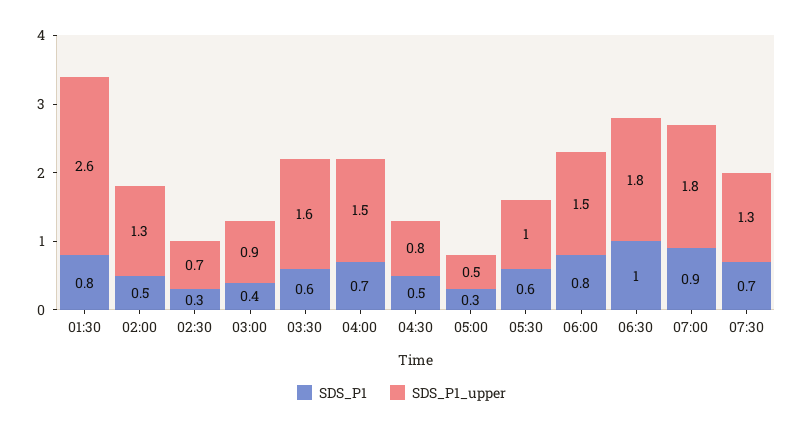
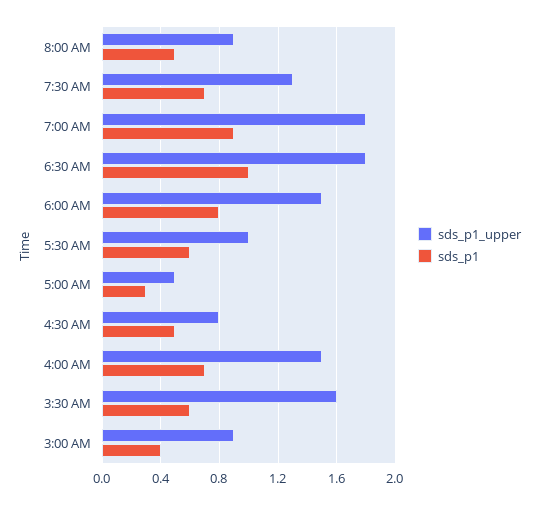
SDS_P1, 01:30: 0.8 -> none
SDS_P1_upper, 01:30: 2.6 -> none
SDS_P1, 02:00: 0.5 -> none
SDS_P1_upper, 02:00: 1.3 -> none
SDS_P1, 02:30: 0.3 -> none
SDS_P1_upper, 02:30: 0.7 -> none
SDS_P1_upper, 8:00 AM: none -> 0.9
SDS_P1, 8:00 AM: none -> 0.5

▶ _The task_: Write out each entry word for word, images excluded.

▶ _Reply to the exercise_:
SDS_P1, 01:30: 0.8 -> none
SDS_P1_upper, 01:30: 2.6 -> none
SDS_P1, 02:00: 0.5 -> none
SDS_P1_upper, 02:00: 1.3 -> none
SDS_P1, 02:30: 0.3 -> none
SDS_P1_upper, 02:30: 0.7 -> none
SDS_P1_upper, 8:00 AM: none -> 0.9
SDS_P1, 8:00 AM: none -> 0.5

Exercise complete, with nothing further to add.